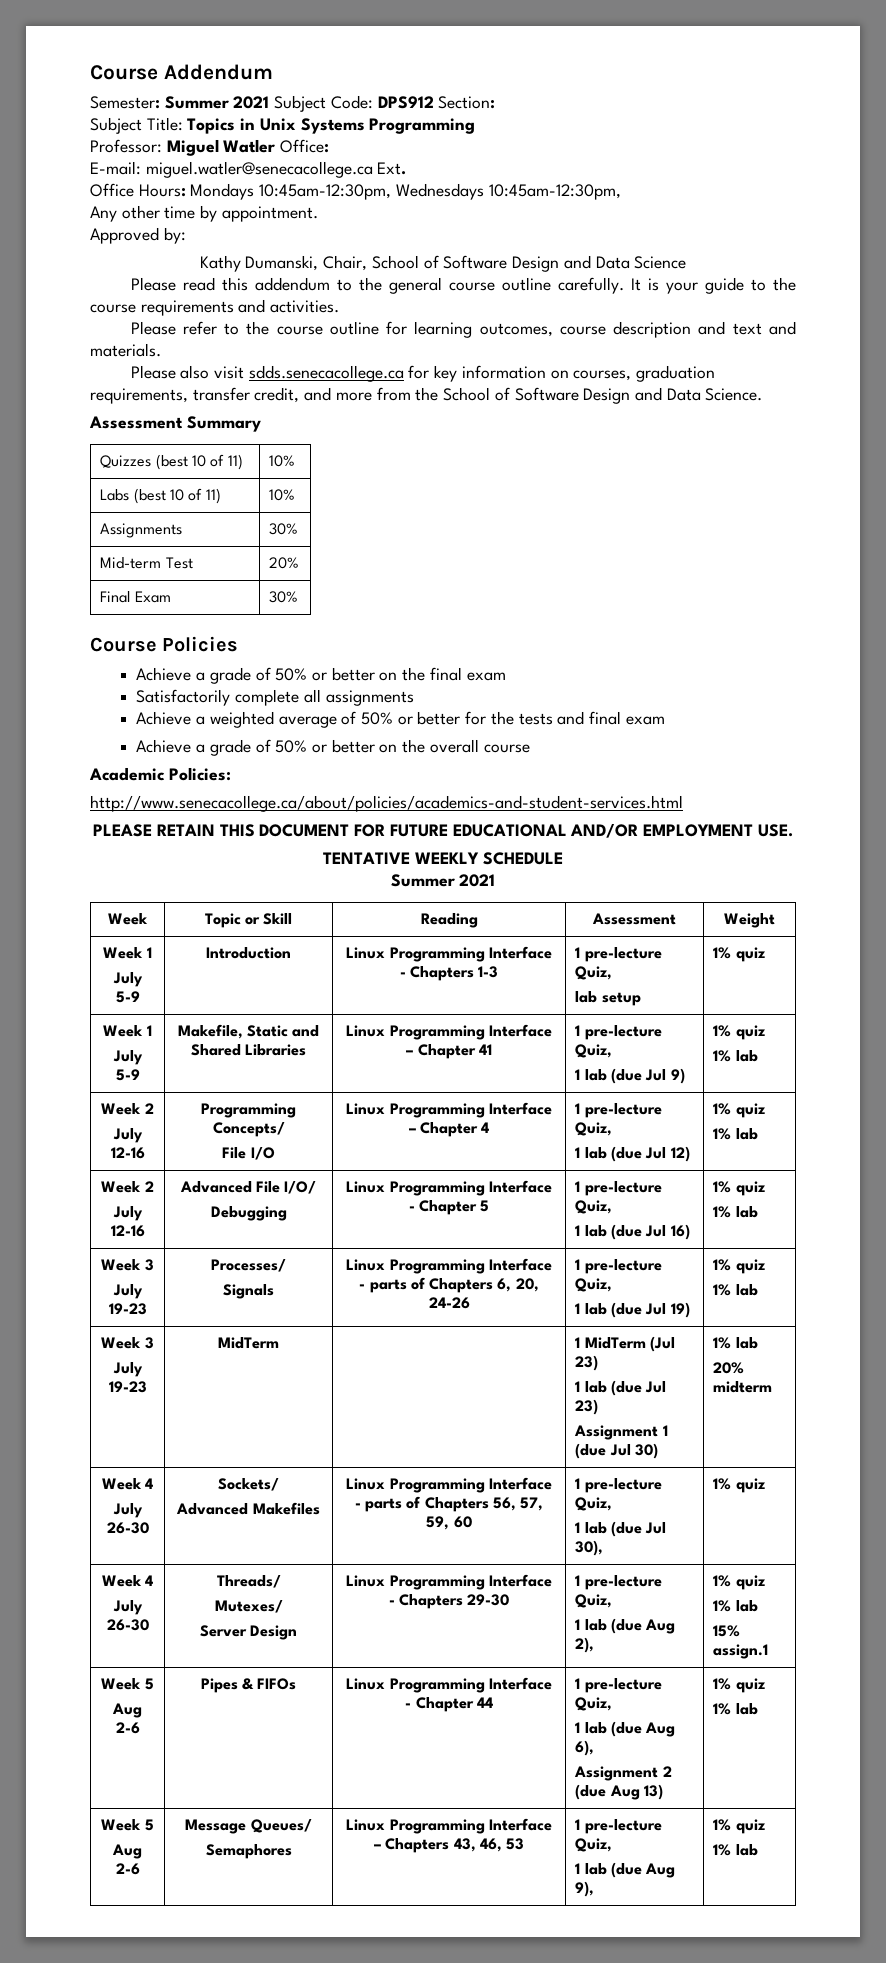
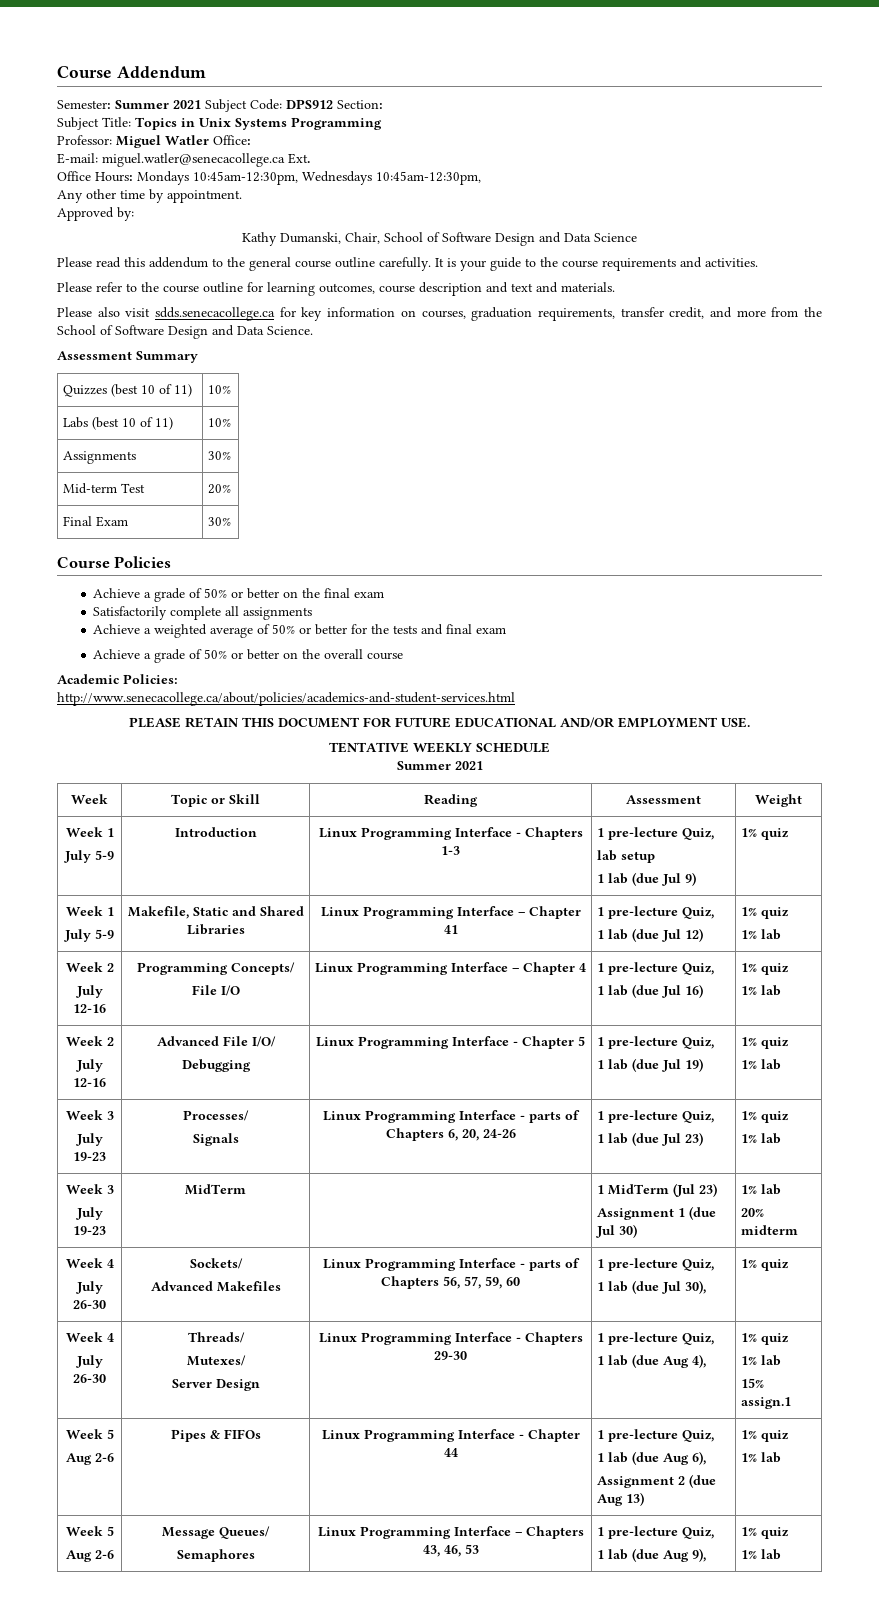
  Week | Topic or Skill | Reading | Assessment | Weight
  Week 1
  July 5-9 | Introduction | Linux Programming Interface - Chapters 1-3 | 1 pre-lecture Quiz,
- lab setup | 1% quiz
+ lab setup
+ 1 lab (due Jul 9) | 1% quiz
  Week 1
  July 5-9 | Makefile, Static and Shared Libraries | Linux Programming Interface – Chapter 41 | 1 pre-lecture Quiz,
- 1 lab (due Jul 9) | 1% quiz
+ 1 lab (due Jul 12) | 1% quiz
  1% lab
  Week 2
  July 12-16 | Programming Concepts/
  File I/O | Linux Programming Interface – Chapter 4 | 1 pre-lecture Quiz,
- 1 lab (due Jul 12) | 1% quiz
+ 1 lab (due Jul 16) | 1% quiz
  1% lab
  Week 2
  July 12-16 | Advanced File I/O/
  Debugging | Linux Programming Interface - Chapter 5 | 1 pre-lecture Quiz,
- 1 lab (due Jul 16) | 1% quiz
+ 1 lab (due Jul 19) | 1% quiz
  1% lab
  Week 3
  July 19-23 | Processes/
  Signals | Linux Programming Interface - parts of Chapters 6, 20, 24-26 | 1 pre-lecture Quiz,
- 1 lab (due Jul 19) | 1% quiz
+ 1 lab (due Jul 23) | 1% quiz
  1% lab
  Week 3
  July 19-23 | MidTerm | | 1 MidTerm (Jul 23)
- 1 lab (due Jul 23)
  Assignment 1 (due Jul 30) | 1% lab
  20% midterm
  Week 4
  July 26-30 | Sockets/
  Advanced Makefiles | Linux Programming Interface - parts of Chapters 56, 57, 59, 60 | 1 pre-lecture Quiz,
  1 lab (due Jul 30), | 1% quiz
  Week 4
  July 26-30 | Threads/
  Mutexes/
  Server Design | Linux Programming Interface - Chapters 29-30 | 1 pre-lecture Quiz,
- 1 lab (due Aug 2), | 1% quiz
+ 1 lab (due Aug 4), | 1% quiz

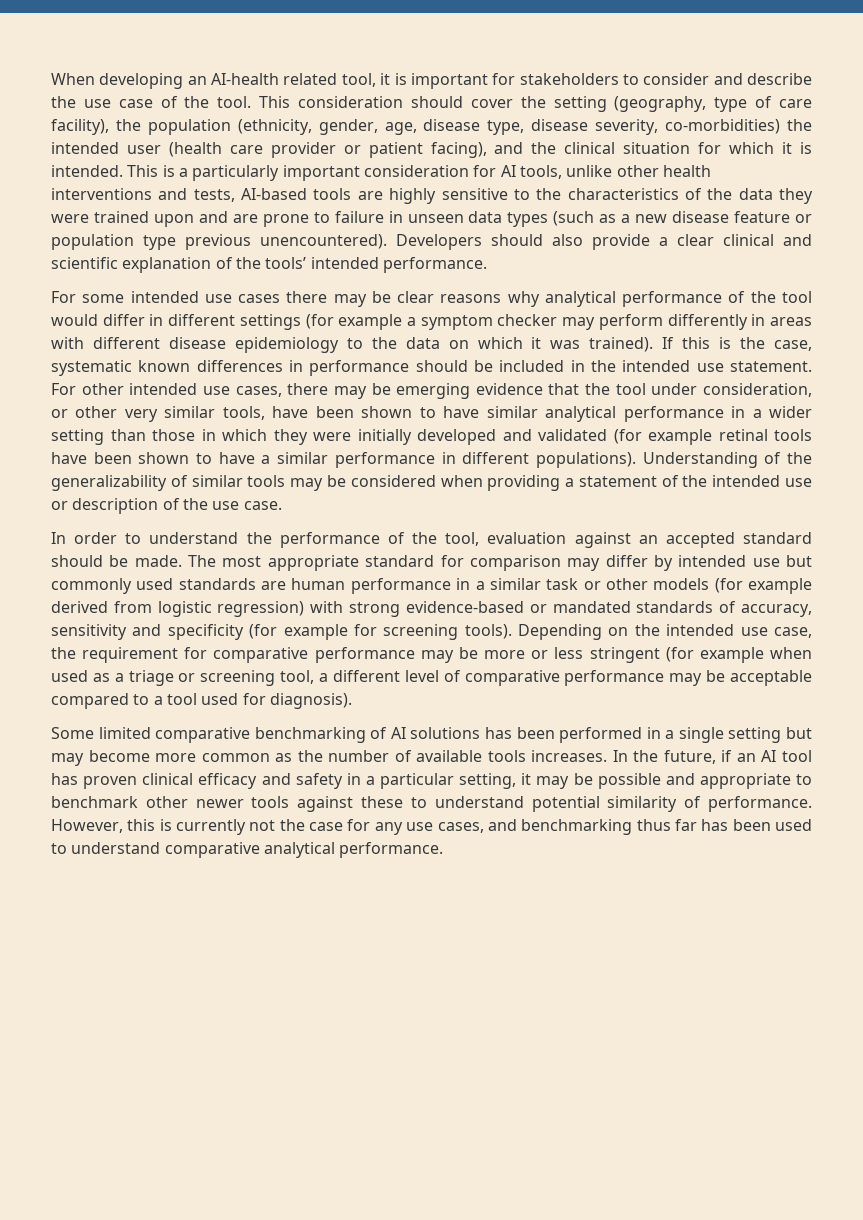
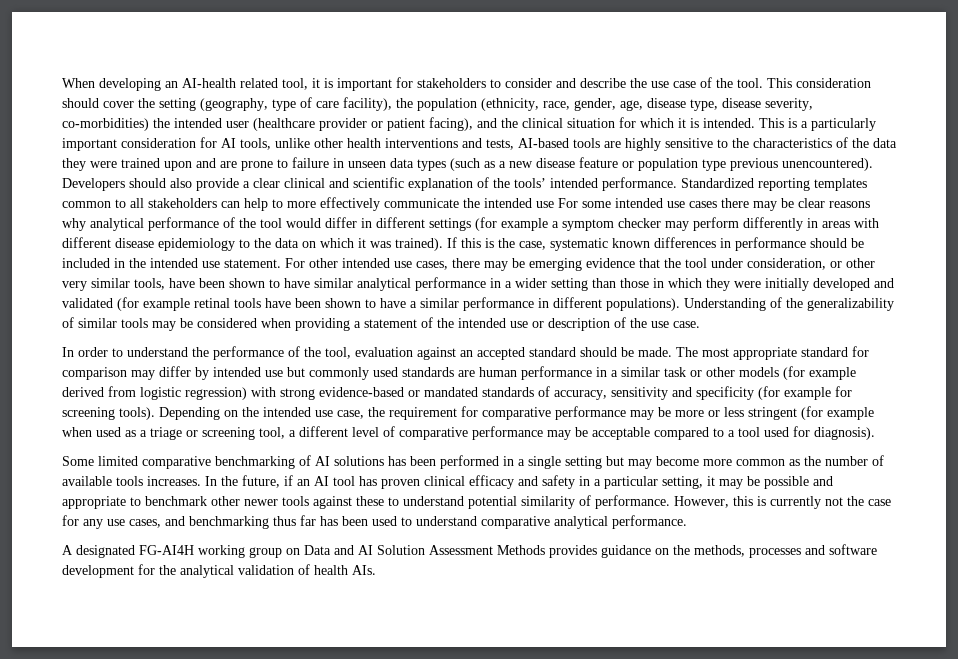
- This consideration should cover the setting (geography, type of care facility), the population (ethnicity, gender, age, disease type, disease severity, co-morbidities) the intended user (health care provider or patient facing), and the clinical situation for which it is intended.
+ This consideration should cover the setting (geography, type of care facility), the population (ethnicity, race, gender, age, disease type, disease severity, co-morbidities) the intended user (healthcare provider or patient facing), and the clinical situation for which it is intended.
- Developers should also provide a clear clinical and scientific explanation of the tools’ intended performance.
- For some intended use cases there may be clear reasons why analytical performance of the tool would differ in different settings (for example a symptom checker may perform differently in areas with different disease epidemiology to the data on which it was trained).
+ Developers should also provide a clear clinical and scientific explanation of the tools’ intended performance. Standardized reporting templates common to all stakeholders can help to more effectively communicate the intended use For some intended use cases there may be clear reasons why analytical performance of the tool would differ in different settings (for example a symptom checker may perform differently in areas with different disease epidemiology to the data on which it was trained).
+ A designated FG-AI4H working group on Data and AI Solution Assessment Methods provides guidance on the methods, processes and software development for the analytical validation of health AIs.

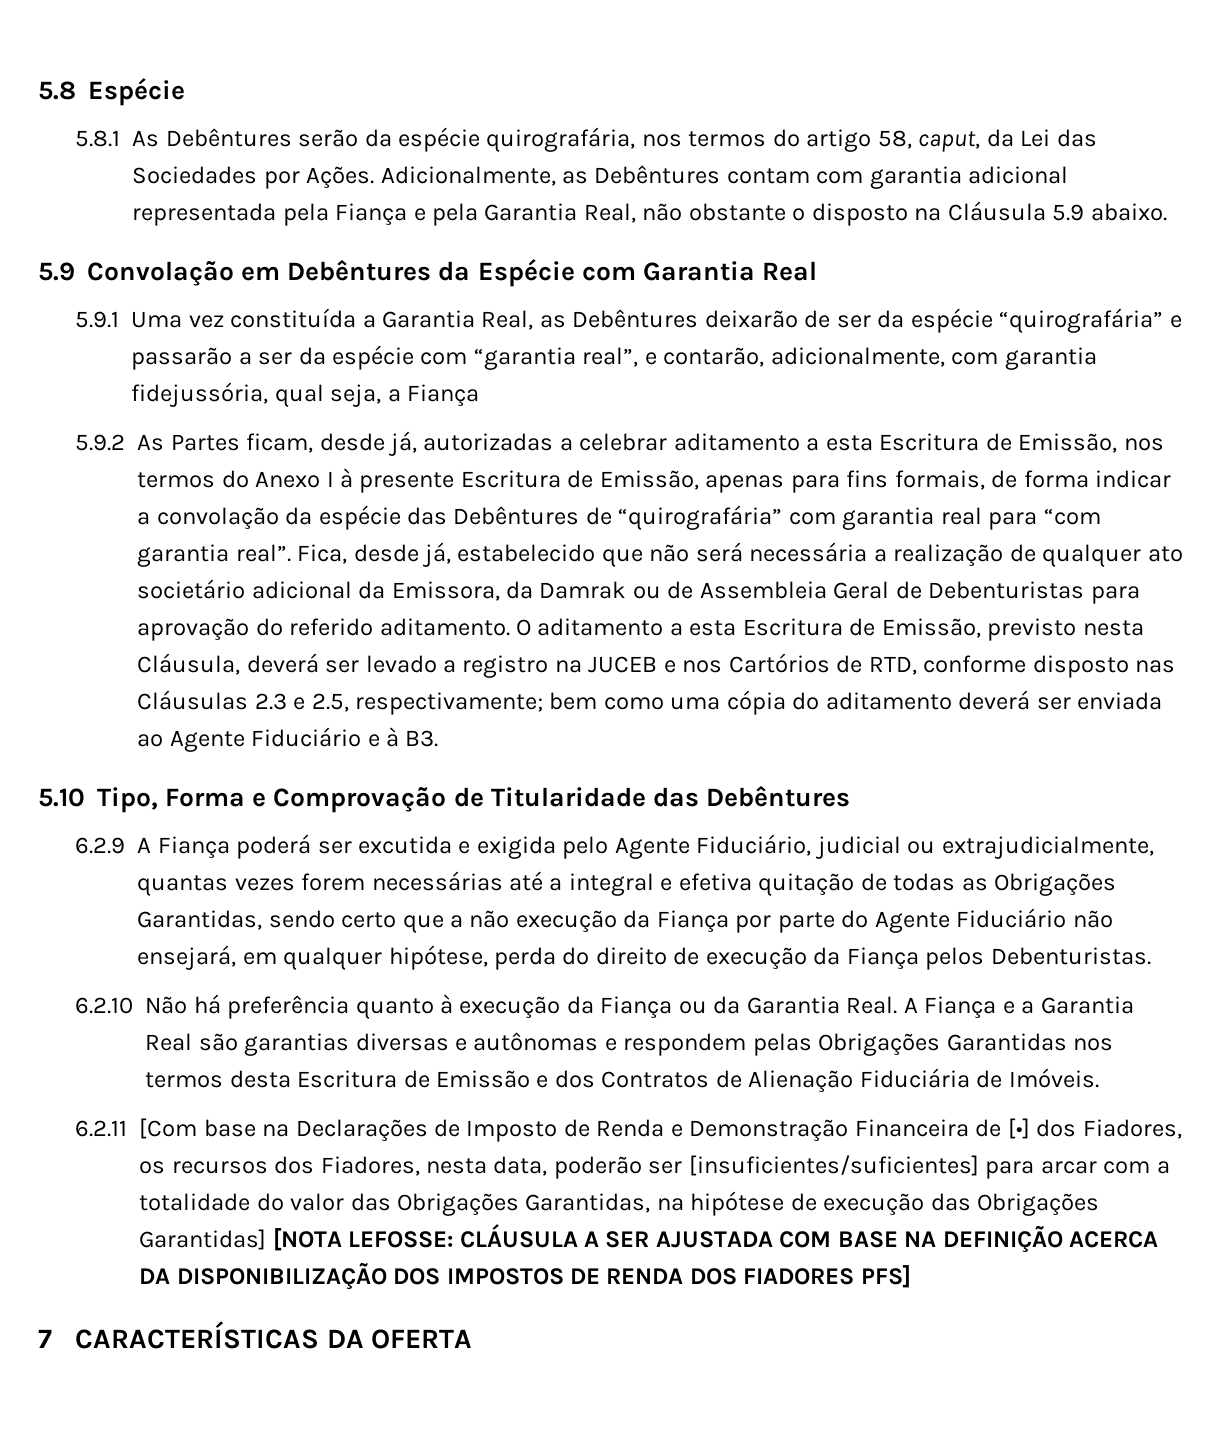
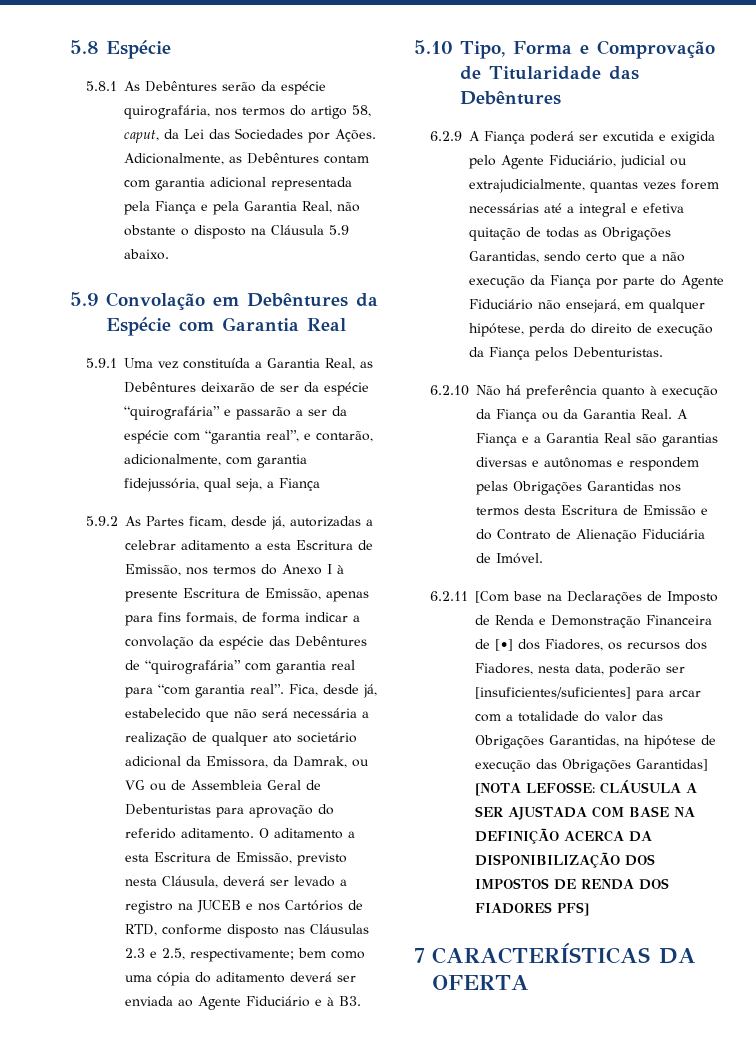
- Fica, desde já, estabelecido que não será necessária a realização de qualquer ato societário adicional da Emissora, da Damrak ou de Assembleia Geral de Debenturistas para aprovação do referido aditamento.
+ Fica, desde já, estabelecido que não será necessária a realização de qualquer ato societário adicional da Emissora, da Damrak, ou VG ou de Assembleia Geral de Debenturistas para aprovação do referido aditamento.
- A Fiança e a Garantia Real são garantias diversas e autônomas e respondem pelas Obrigações Garantidas nos termos desta Escritura de Emissão e dos Contratos de Alienação Fiduciária de Imóveis.
+ A Fiança e a Garantia Real são garantias diversas e autônomas e respondem pelas Obrigações Garantidas nos termos desta Escritura de Emissão e do Contrato de Alienação Fiduciária de Imóvel.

────────────────

▶ _Task brief_
Exactly the lines from the start of the entries above through the line with "- 1 lab (due Jul 12) | 1% quiz" should be reproduced, and nothing else; drop the pictures.

▶ _Task solution_
  Week | Topic or Skill | Reading | Assessment | Weight
  Week 1
  July 5-9 | Introduction | Linux Programming Interface - Chapters 1-3 | 1 pre-lecture Quiz,
- lab setup | 1% quiz
+ lab setup
+ 1 lab (due Jul 9) | 1% quiz
  Week 1
  July 5-9 | Makefile, Static and Shared Libraries | Linux Programming Interface – Chapter 41 | 1 pre-lecture Quiz,
- 1 lab (due Jul 9) | 1% quiz
+ 1 lab (due Jul 12) | 1% quiz
  1% lab
  Week 2
  July 12-16 | Programming Concepts/
  File I/O | Linux Programming Interface – Chapter 4 | 1 pre-lecture Quiz,
- 1 lab (due Jul 12) | 1% quiz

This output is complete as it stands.